Detection Mapping of Women with High-Risk Pregnancy in Antenatal Care in Kamonji Public Health Center, Palu City, Indonesia
Abstract
Rosmala Nur, Renata Gita Cahyani Sese, Nurhaya S. Patui, Rasyka Nurul Fajriah.
High-risk pregnancy induces complications, which threaten both mother and fetus during childbirth.
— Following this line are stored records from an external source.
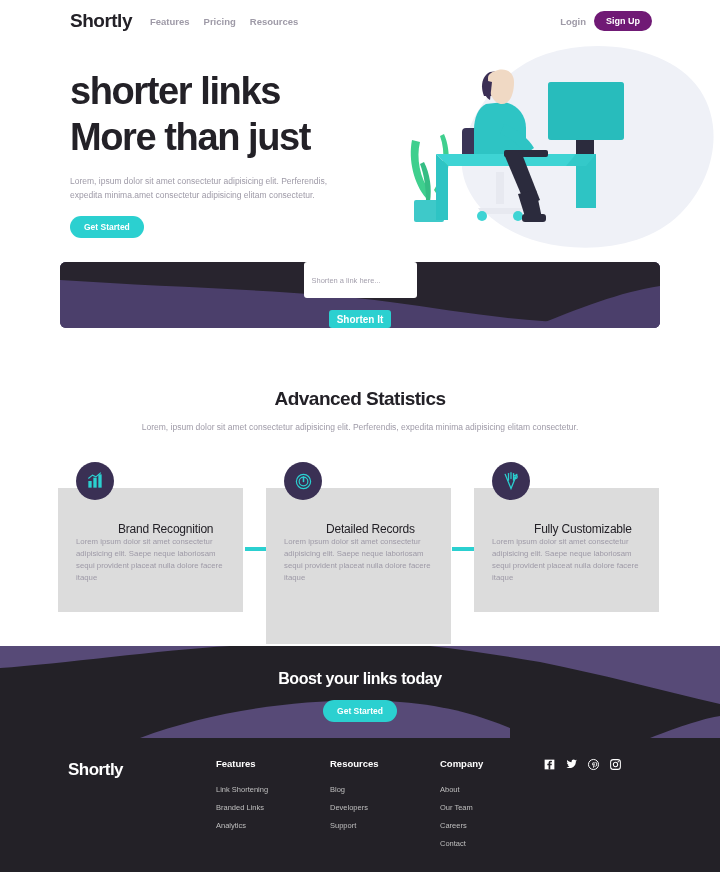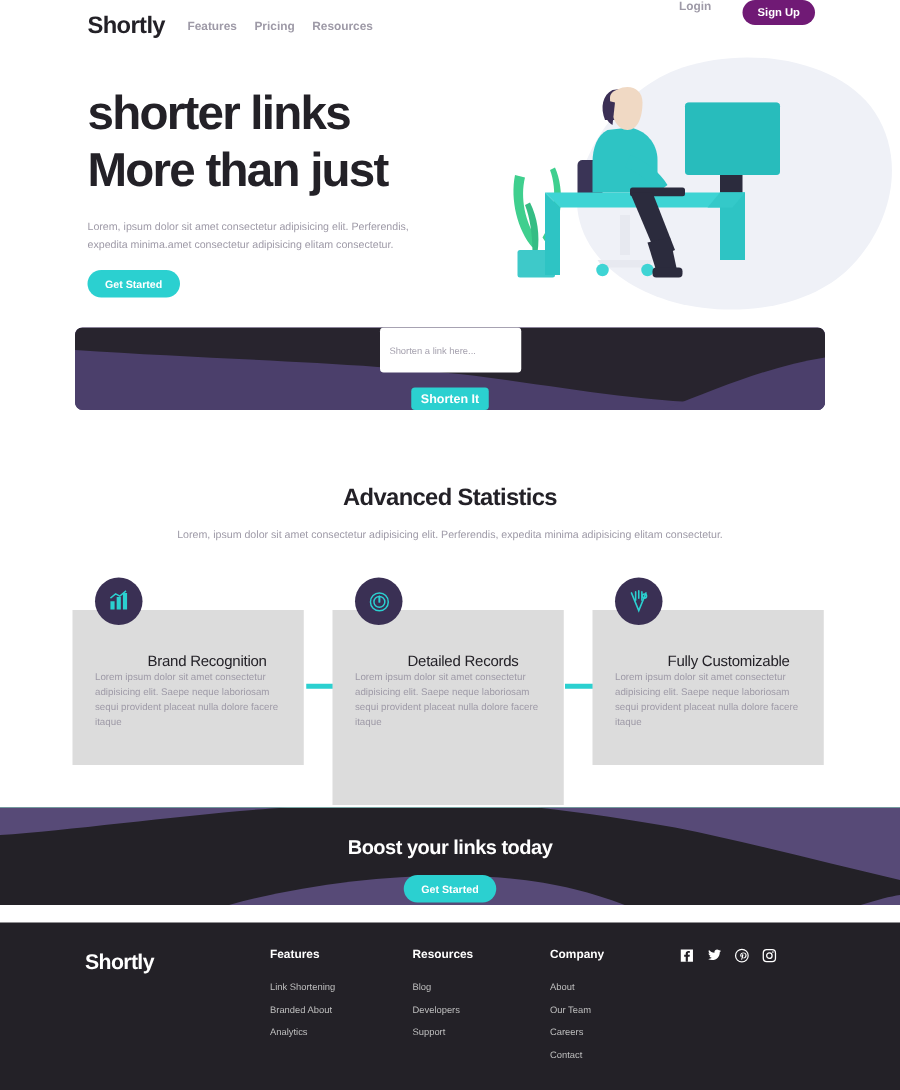--- a/index.html
+++ b/index.html
@@ -24,7 +24,7 @@
   .nav-link { font-size: 9.5px; font-weight: bold; color: #9e9aa7; cursor: pointer; }
   .nav-right {
     position: absolute; right: 68px; top: 0; height: 42px;
-    display: flex; align-items: flex-start; gap: 25px;
+    display: flex; align-items: center; gap: 8px;
   }
   .login-link { font-size: 9.5px; font-weight: bold; color: #9e9aa7; cursor: pointer; }
   .signup-btn {

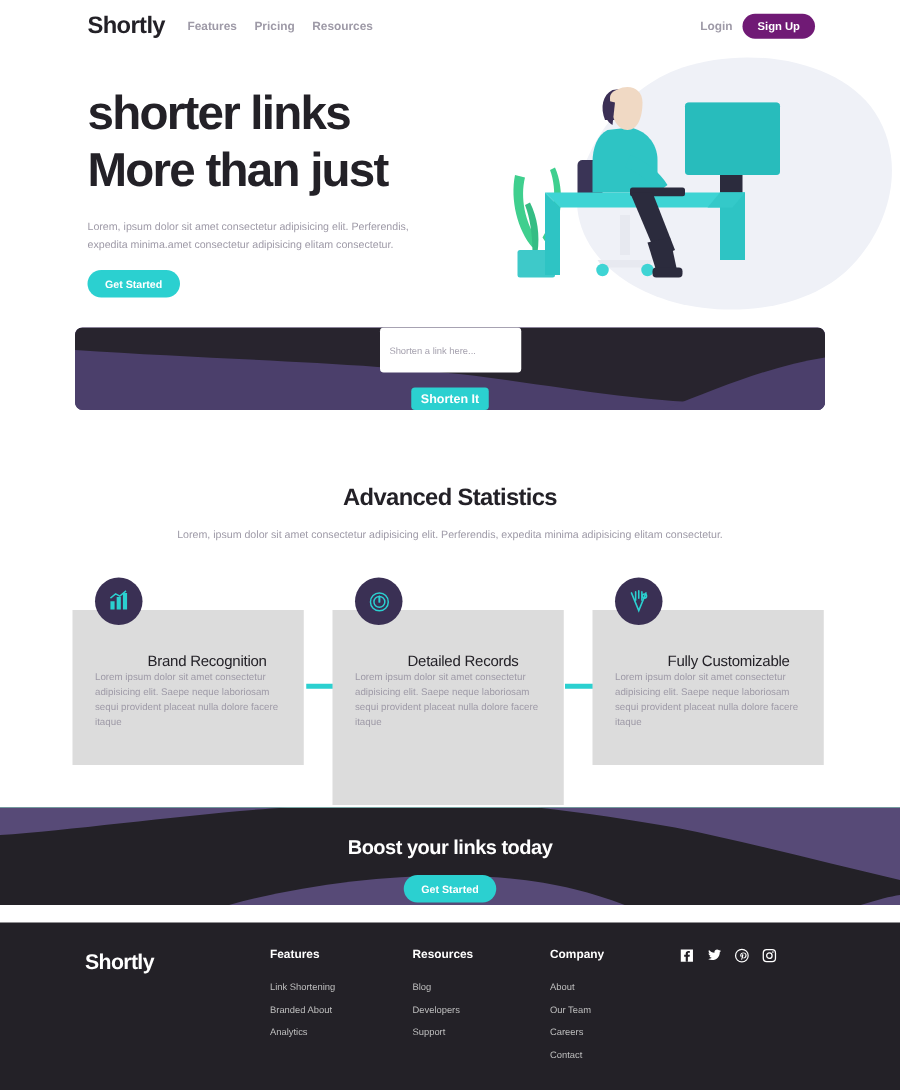--- a/index.html
+++ b/index.html
@@ -106,8 +106,8 @@
 
   
   .boost {
-    position: absolute; top: 646px; left: 0; width: 720px; height: 78px;
-    background: #0f766e; overflow: hidden;
+    position: absolute; top: 646px; left: 0; width: 720px; height: 92px;
+    background: #7f1d1d; overflow: hidden;
   }
   .boost-bg { position: absolute; inset: 0; }
   .boost-inner { position: absolute; inset: 0; text-align: center; padding-top: 24px; }

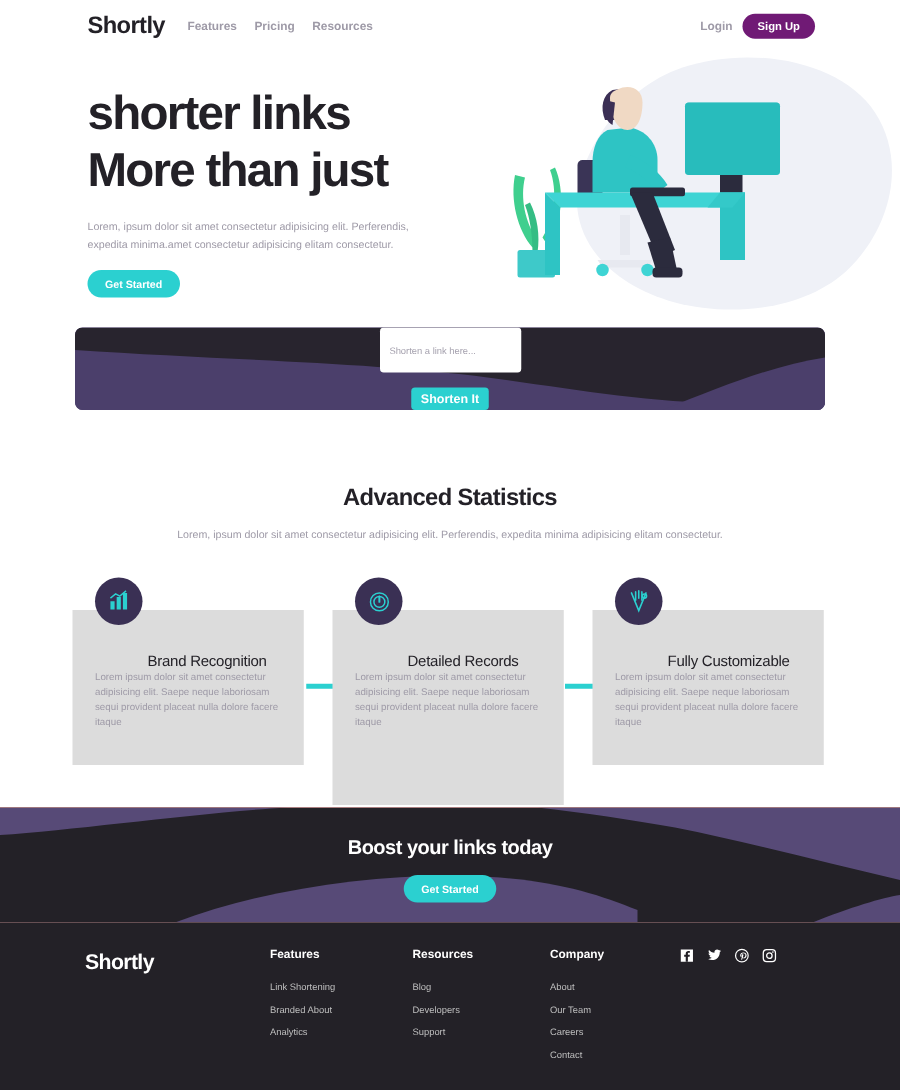--- a/index.html
+++ b/index.html
@@ -288,7 +288,7 @@
     <div class="fcol f1">
       <div class="fcol-title">Features</div>
       <span class="fcol-link">Link Shortening</span>
-      <span class="fcol-link">Branded About</span>
+      <span class="fcol-link">Branded Links</span>
       <span class="fcol-link">Analytics</span>
     </div>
Therefore, it is important to detect such cases during antenatal using Geographic Information Systems (GIS). This study aims to map the detection of women with high-risk pregnancy based on age, parity, obstetric history, and the relationship between these three factors. This is analytic, quantitative research with a cross-sectional approach used to carry out its design. The Lemeshow Formula was used to obtain data from 283 respondents and analyzed using the spatial techniques and the Chi-Square test with p> 0.05. The results of spatial analysis using a map scale of 1: 65,000 cm showed that: (1) the highest distribution of women with high-risk pregnancy was discovered in Lere Village, (2) the lowest were found in Ujuna Village, (3) based on age, the highest was detected in Lere Village, (4) in accordance with parity, the highest were found in Ujuna Village, and (5) regarding obstetric history, the majority were discovered in Baru Village. The age (p = 0.010) and obstetric history (p = 0,000) correlated with high-risk pregnancy cases. Meanwhile, parity (p = 0.232) had no significant relationship with this health issue. It can be concluded that Lere Village has the largest number of women with high-risk pregnancy cases, while Ujuna village has the least. Age and obstetric history effect the rate of this high-risk pregnancy.